A Torino Remco ha dato a Bernal 20″ in 8,6 chilometri. Non poco pensando alla crono finale
Remco a Torino ha rifilato a Bernal 20″ in 8,6 chilometri.

La rivalità con Bernal

«Non siamo rivali. Corriamo per lo stesso obiettivo. Per me è un onore competere con chi ha vinto il Tour de France. In passato ci siamo incontrati solo un paio di volte, ma questa è la prima vera sfida. E comunque il Giro d’Italia non si riduce solo a me e a Bernal, ci sono tanti altri corridori, come Vlasov, Ciccone e Caruso che sono vicinissimi. E anche Yates. Insomma non eliminerei nessuno dei primi dieci in classifica».

Remco si sta riabituando a questi sforzi. Lui stesso, dopo le prime tappe, aveva ammesso di avere bisogno di questo… rodaggio, ma la forza ce l’ha eccome. Nell’arrivo di Campo Felice si è toccato con un corridore a circa 400 metri dall’arrivo, poco dopo l’affondo di Bernal. Ne aveva almeno otto davanti (Bernal e Ciccone esclusi) ed è arrivato quarto. 

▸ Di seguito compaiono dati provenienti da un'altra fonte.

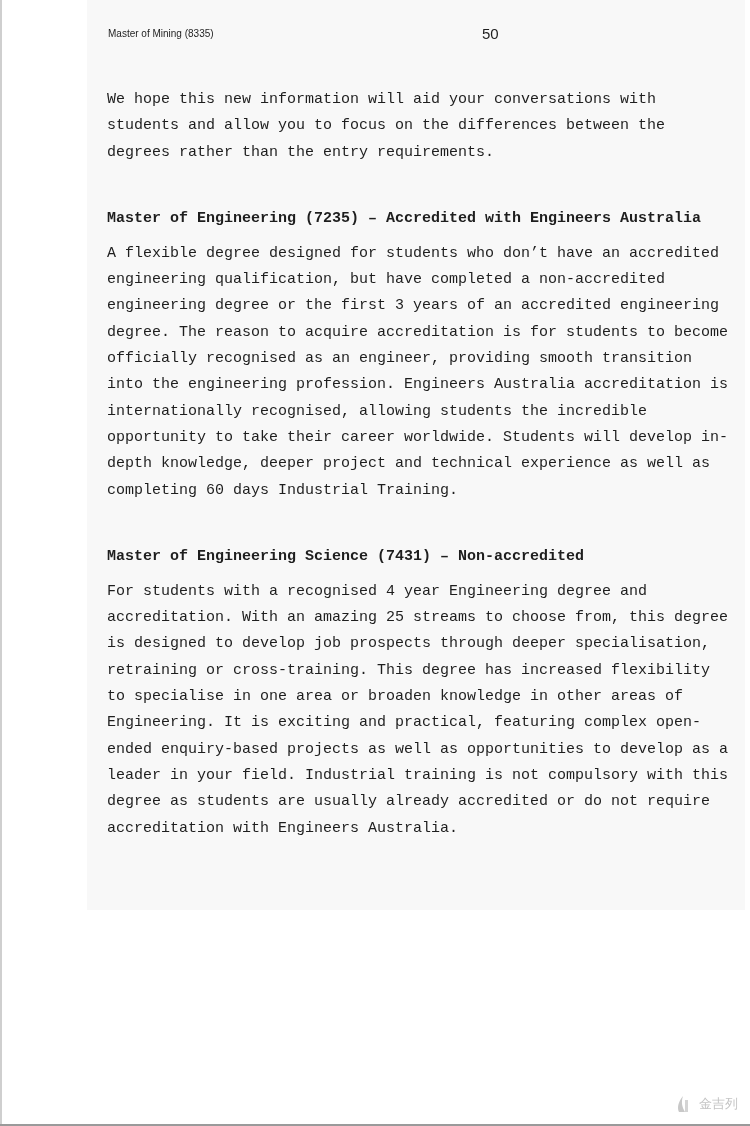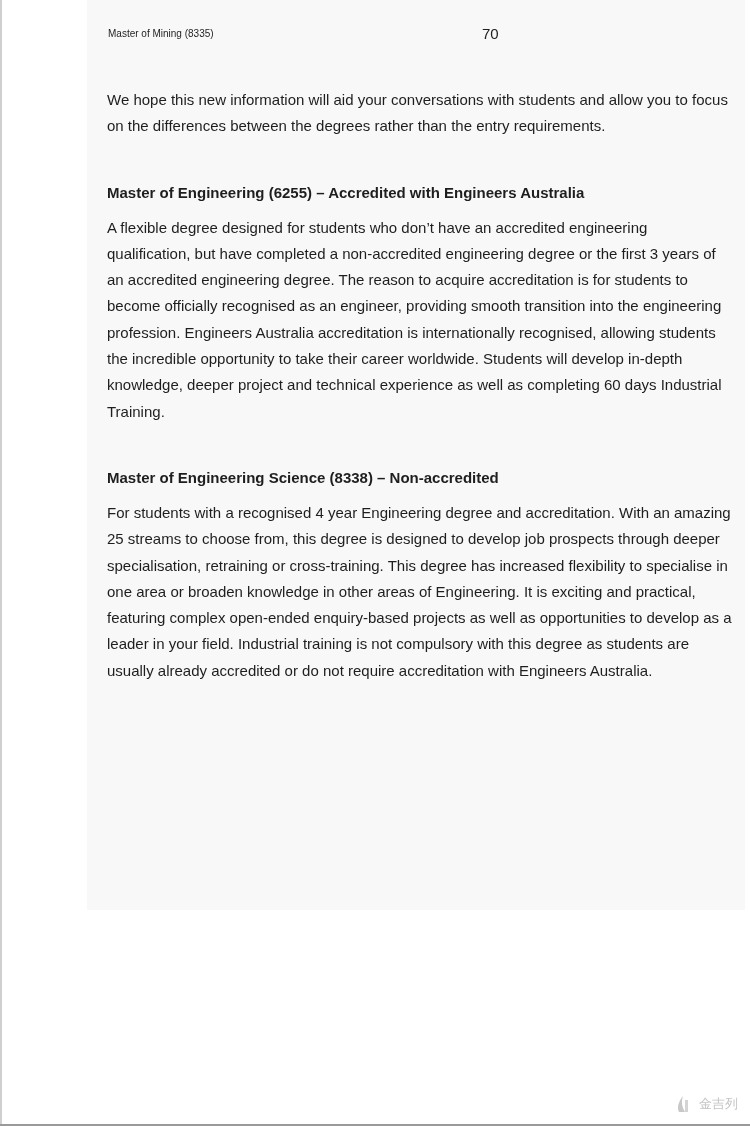--- a/index.html
+++ b/index.html
@@ -90,7 +90,7 @@
 <div class="panel"></div>
 
 <div class="header">Master of Mining (8335)</div>
-<div class="page-number">70</div>
+<div class="page-number">50</div>
 
 <div class="content">
   <p>We hope this new information will aid your conversations with students and allow you to focus on the differences between the degrees rather than the entry requirements.</p>

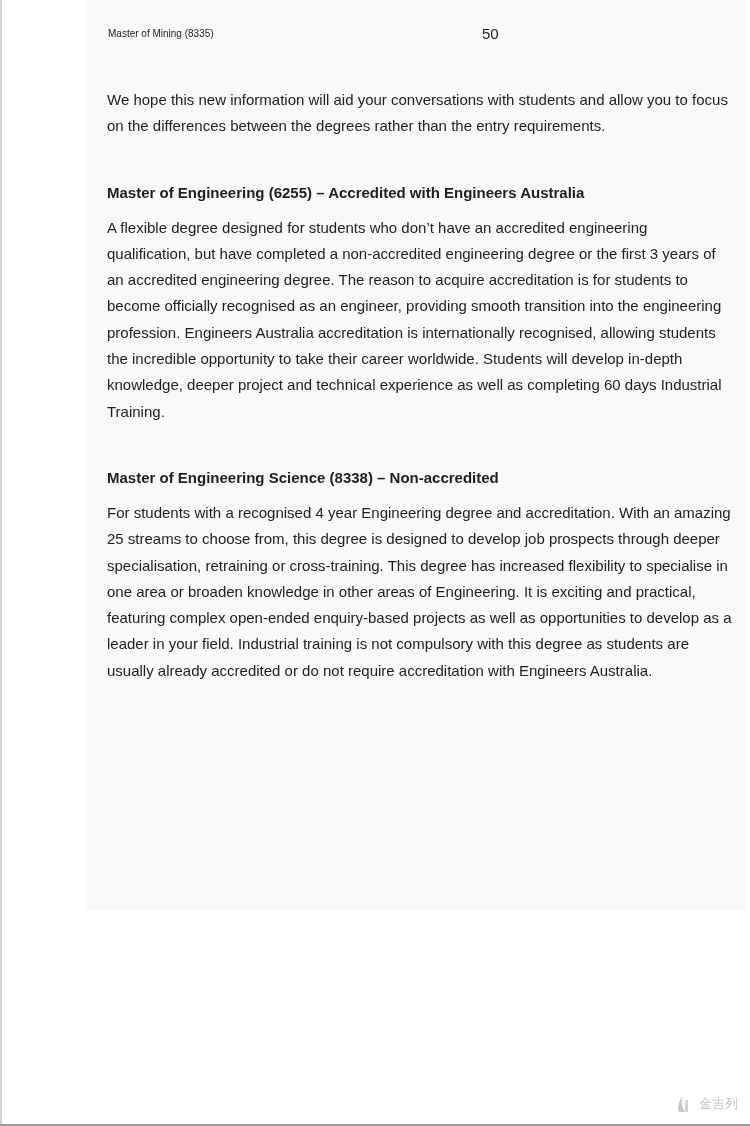--- a/index.html
+++ b/index.html
@@ -63,6 +63,7 @@
     }
     .content p {
       margin: 0;
+      font-family: Liberation Mono, monospace;
     }
     .p-gap { margin-top: 26px !important; }
     .heading {

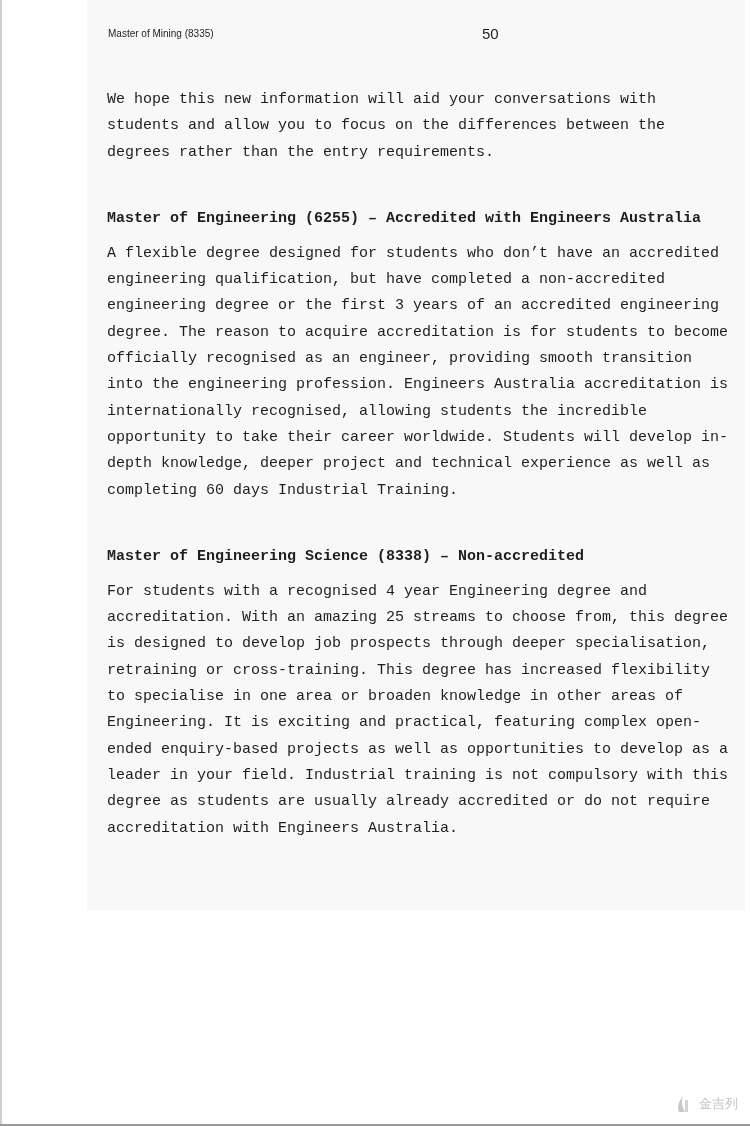--- a/index.html
+++ b/index.html
@@ -96,7 +96,7 @@
 <div class="content">
   <p>We hope this new information will aid your conversations with students and allow you to focus on the differences between the degrees rather than the entry requirements.</p>
 
-  <p class="heading">Master of Engineering (6255) – Accredited with Engineers Australia</p>
+  <p class="heading">Master of Engineering (7235) – Accredited with Engineers Australia</p>
   <p>A flexible degree designed for students who don’t have an accredited engineering qualification, but have completed a non-accredited engineering degree or the first 3 years of an accredited engineering degree. The reason to acquire accreditation is for students to become officially recognised as an engineer, providing smooth transition into the engineering profession. Engineers Australia accreditation is internationally recognised, allowing students the incredible opportunity to take their career worldwide. Students will develop in-depth knowledge, deeper project and technical experience as well as completing 60 days Industrial Training.</p>
 
   <p class="heading">Master of Engineering Science (8338) – Non-accredited</p>

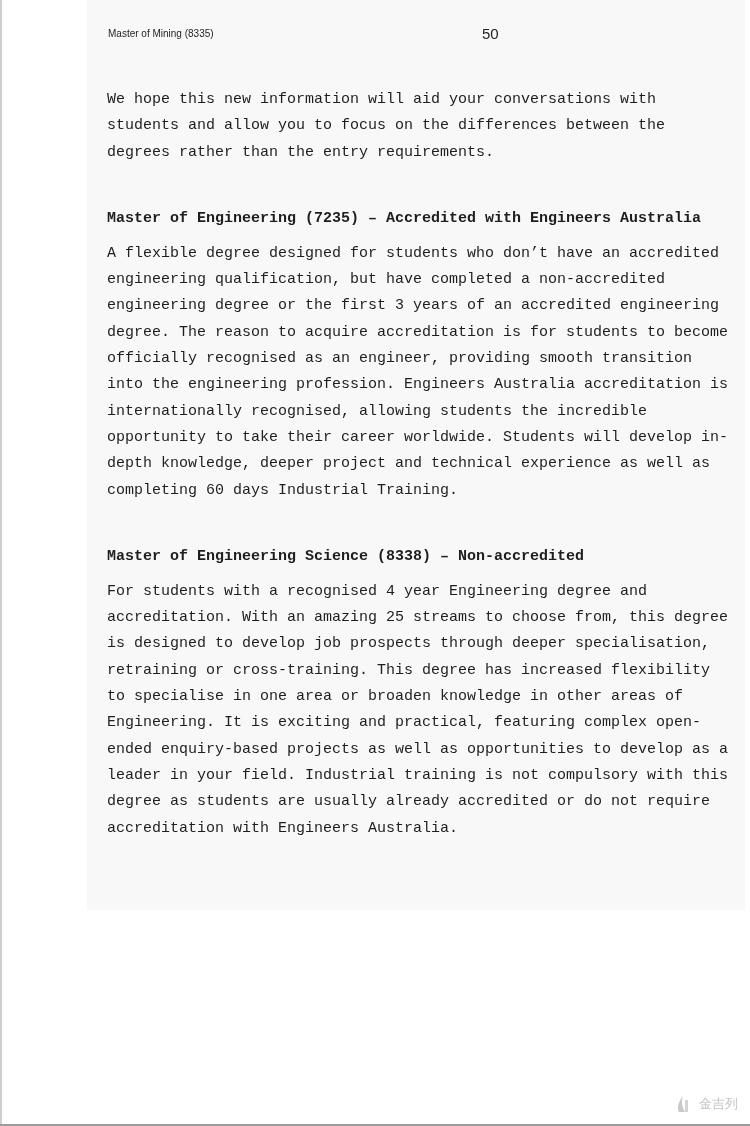--- a/index.html
+++ b/index.html
@@ -99,7 +99,7 @@
   <p class="heading">Master of Engineering (7235) – Accredited with Engineers Australia</p>
   <p>A flexible degree designed for students who don’t have an accredited engineering qualification, but have completed a non-accredited engineering degree or the first 3 years of an accredited engineering degree. The reason to acquire accreditation is for students to become officially recognised as an engineer, providing smooth transition into the engineering profession. Engineers Australia accreditation is internationally recognised, allowing students the incredible opportunity to take their career worldwide. Students will develop in-depth knowledge, deeper project and technical experience as well as completing 60 days Industrial Training.</p>
 
-  <p class="heading">Master of Engineering Science (8338) – Non-accredited</p>
+  <p class="heading">Master of Engineering Science (7431) – Non-accredited</p>
   <p>For students with a recognised 4 year Engineering degree and accreditation.   With an amazing 25 streams to choose from, this degree is designed to develop job prospects through deeper specialisation, retraining or cross-training. This degree has increased flexibility to specialise in one area or broaden knowledge in other areas of Engineering. It is exciting and practical, featuring complex open-ended enquiry-based projects as well as opportunities to develop as a leader in your field. Industrial training is not compulsory with this degree as students are usually already accredited or do not require accreditation with Engineers Australia.</p>
 
 </div>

Deceuninck-Quick Step e Ineos-Grenadiers: per la vittoria finale conterà molto la squadra
Deceuninck e Ineos: per la vittoria conterà molto la squadra

Sfida tra squadre

Intanto domani c’è una tappa importantissima verso Montalcino. Una frazione che a Remco non sembra preoccupare. In casa Deceuninck-Quick Step le classiche sono il pane quotidiano e avranno consigliato al meglio il giovane belga forte dell’esperienza con la Strade Bianche.

«No, non ho fatto sopralluoghi – dice Remco – mi fido di quello che mi hanno detto i meccanici. Di certo domani la gara esploderà. Si sprecheranno molte energie, ci sarà polvere, sarà dura. E immagino sarà più facile perdere tempo che guadagnarne».

Quella tra Egan e Remco è anche una sfida tra due squadroni: la Ineos-Greandiers domina nei grandi Giri e la Deceuninck-Quick Step nelle classiche. In tal senso l’ago della bilancia è a favore del colombiano, gli inglesi ormai sanno bene come gestire certe situazioni, però la Deceuninck quando punta difficilmente sbaglia e l’esperienza di pochi mesi fa con Almeida gli sarà stata utile.